Revision arthroplasty for chronic periprosthetic joint infection is complex and determined by many variables. Generally, two-staged revision arthroplasty is the standard treatment for the management of chronic periprosthetic joint infection. However, it is difficult to resolve chronic infection accompanied by large bone deficiency due to pathologic fracture. I report a case of successful three-staged revision arthroplasty using frozen structural allograft in chronic periprosthetic knee joint infection accompanied by extensive bone defect due to fracture.


Periprosthetic joint infection (PJI) is the most difficult and challenging complication. Despite significant effort, the incidence of PJI in primary total knee arthroplasty (TKA) ranges from 0.4% to 2.0% [1]. Revision arthroplasty for chronic PJI is very difficult and determined by many variables. Generally, two-staged revision arthroplasty combined with appropriate antibiotic therapy is the standard treatment for the management of chronic PJI [2]. Chronic PJI increases the risk of periprosthetic fracture by lytic changes the bony architecture during the progress, suggesting the need for surgical readiness. Large periprosthetic bone deficiency requires multiple management strategies involving revision total knee arthroplasty and distal femoral structural allograft.


An 80-year-old woman underwent TKA for degenerative osteoarthritis of right knee 17 months ago at a local clinic. She presented at our outpatient department with symptoms of pain, swelling, heating, and limited motion of the operated knee. Laboratory evaluation carried out in an outpatient setting revealed an increase in C-reactive protein (CRP) level up to 2.35 mg/dL (normal <0.5 mg/dL) and an elevation in erythrocyte sedimentation rate (ESR) of 114 mm/hr (normal <30 mm/hr). The polymorphonuclear cell distribution in the joint fluid was 91%. Methicillin sensitive staphylococcus aureus (MSSA) was cultured in the sample. Initial plain radiography revealed periprosthetic osteolysis in distal femur without evidence of fracture (Fig. 1A). The patient was diagnosed with chronic PJI by MSSA based on clinical and laboratory investigations. A two-staged revision arthroplasty was planned, but the patient fell while hospitalized. A pathologic fracture was found on a plain radiograph taken after admission (Fig. 1B).

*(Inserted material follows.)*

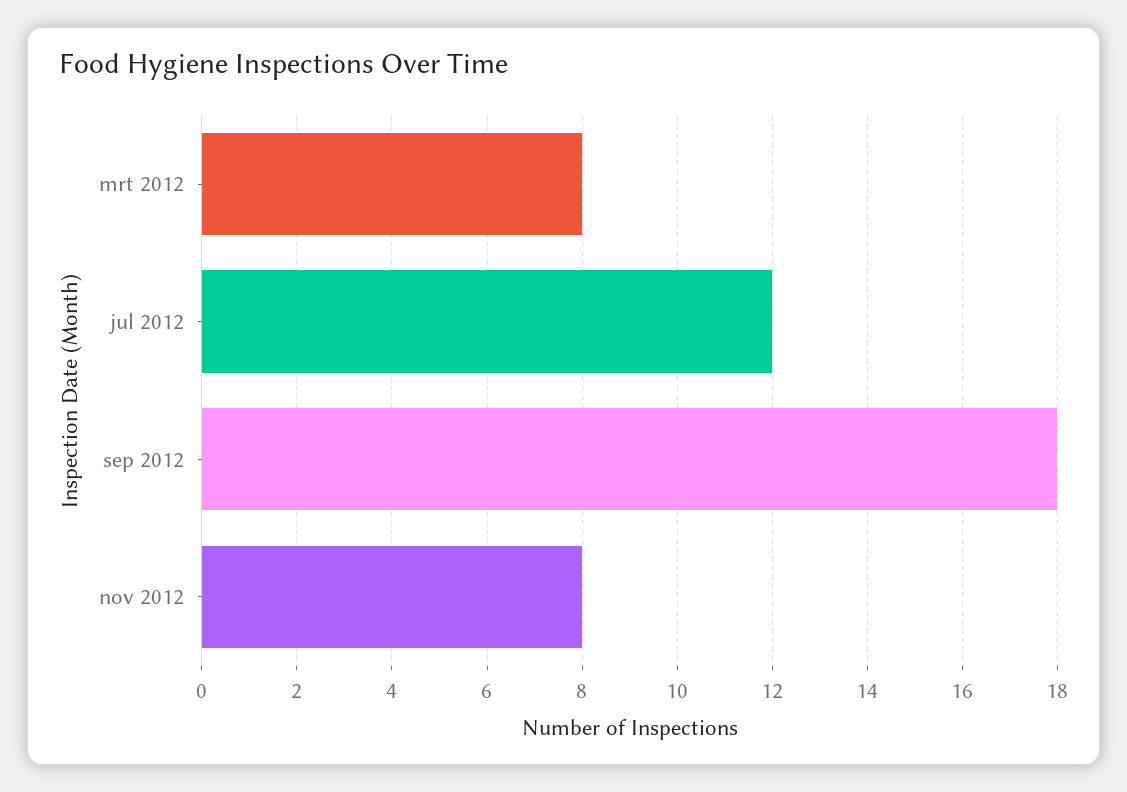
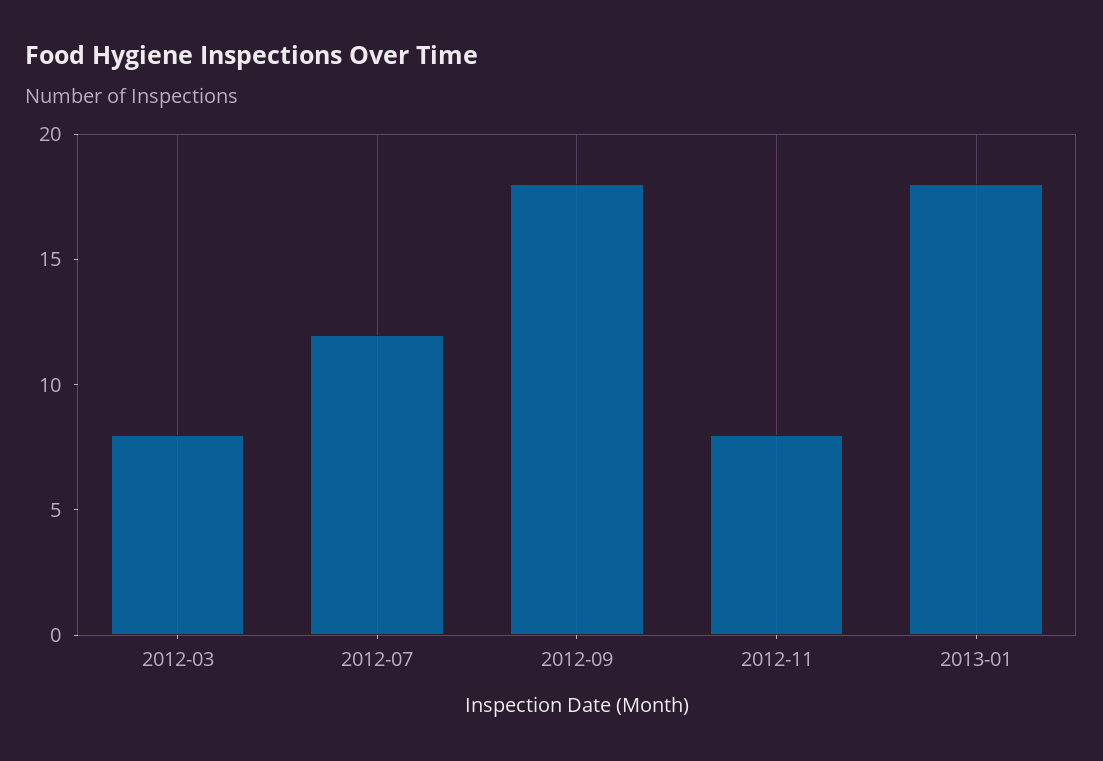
2013-01: none -> 18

The first stage surgery was performed via a previous medial parapatellar approach. The implant was removed easily. The distal fragment of the fracture was increasingly unstable due to large bone defects involving both distal femur and proximal tibia (Anderson Orthopedic Research Institute [AORI] classification type IIB) [3] (Fig. 2A). After removal of whole implants and appropriate debridement, AORI classification was converted to type III. The large fracture fragment was fixed by multiple Kirschner wires to ensure temporary stability (Fig. 2B). Subsequently, the vancomycin-impregnated polymethylmethacrylate (VPMMA) beads and VPMMA spacer were inserted between the joint space (Fig. 2C). First-generation cephalosporin was applied to control the infection for 8 weeks. The callus of distal femoral bone fragment didn’t be shown and fracture had angulation on plain radiograph (Fig. 3); however, laboratory markers such as CRP and ESR were normalized after 4 weeks of antibiotic treatment.

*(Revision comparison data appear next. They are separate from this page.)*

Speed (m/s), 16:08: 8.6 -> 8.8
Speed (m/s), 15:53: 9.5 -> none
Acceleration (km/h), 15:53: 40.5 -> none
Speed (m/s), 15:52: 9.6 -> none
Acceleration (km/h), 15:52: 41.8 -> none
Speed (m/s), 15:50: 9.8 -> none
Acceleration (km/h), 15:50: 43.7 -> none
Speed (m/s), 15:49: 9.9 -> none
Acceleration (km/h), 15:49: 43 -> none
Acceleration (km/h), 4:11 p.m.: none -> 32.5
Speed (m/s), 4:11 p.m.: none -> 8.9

Eight weeks after the first surgery, the second stage revision surgery was performed. The VPMMA-bead, VPMMA spacer and K-wire, which were inserted in a previous surgery, were removed. In the absence of signs of active inflammation, the distal bone fragment was removed except for both heads of gastrocnemius muscle, because the fragment of distal femur was considered non-viable. The Frozen allo-bone graft (right distal femur, 18 cm; Korea Public Tissue Bank, Seoul, Korea) for structural replacement was used to manage the large defect according to the size and length of the opposite distal femur. First, the femoral reamer was inserted into intramedullary cavity of the box cut structural allograft to correct rotation and axis. The allograft was fixed firmly with a dual plate (Arix locking plate 6H; JEIL medical, Seoul, Korea) followed by revision arthroplasty using semi-constrained typed devices (Scorpio TS; Stryker, Kalamazoo, MI, USA). And then the two heads of gastrocnemius muscle were firmly fixed to their original anatomical location on the femoral allograft using a pull-out technique (Fig. 4). The long leg cast brace was applied for postoperative stability. After 3 days of surgery, continuously passive motion (CPM) exercise was started and gradually increased to 90° flexion. The patient began toe-touched partial weight-bearing ambulation while wearing the brace. Stable implant placement and plate fixation were observed on plain radiographs 6 weeks after surgery. However, multidirectional instability remained.
In step 3, 8 weeks after the second operation, reconstruction of the posterolateral corner and medial collateral ligament was performed using an Achilles tendon allograft with bone fragment attached. Reconstruction was performed with bilateral incision, especially the posterolateral corner reconstruction used by the modified Larson technique (Fig. 5). The operated knee joint was protected with a long leg cast immobilization for 4 weeks postoperatively and replaced with the brace. CPM and stationary bicycling exercises were performed with the applied braces. Three months after the third stage surgery, a full active range of motion was obtained and simple radiographs showed a stable knee joint. At a year follow-up, the patient had no pain after the third surgery and showed stable joint movement on physical examination. Bone union was observed between the patient’s femur shaft and the grafted allograft.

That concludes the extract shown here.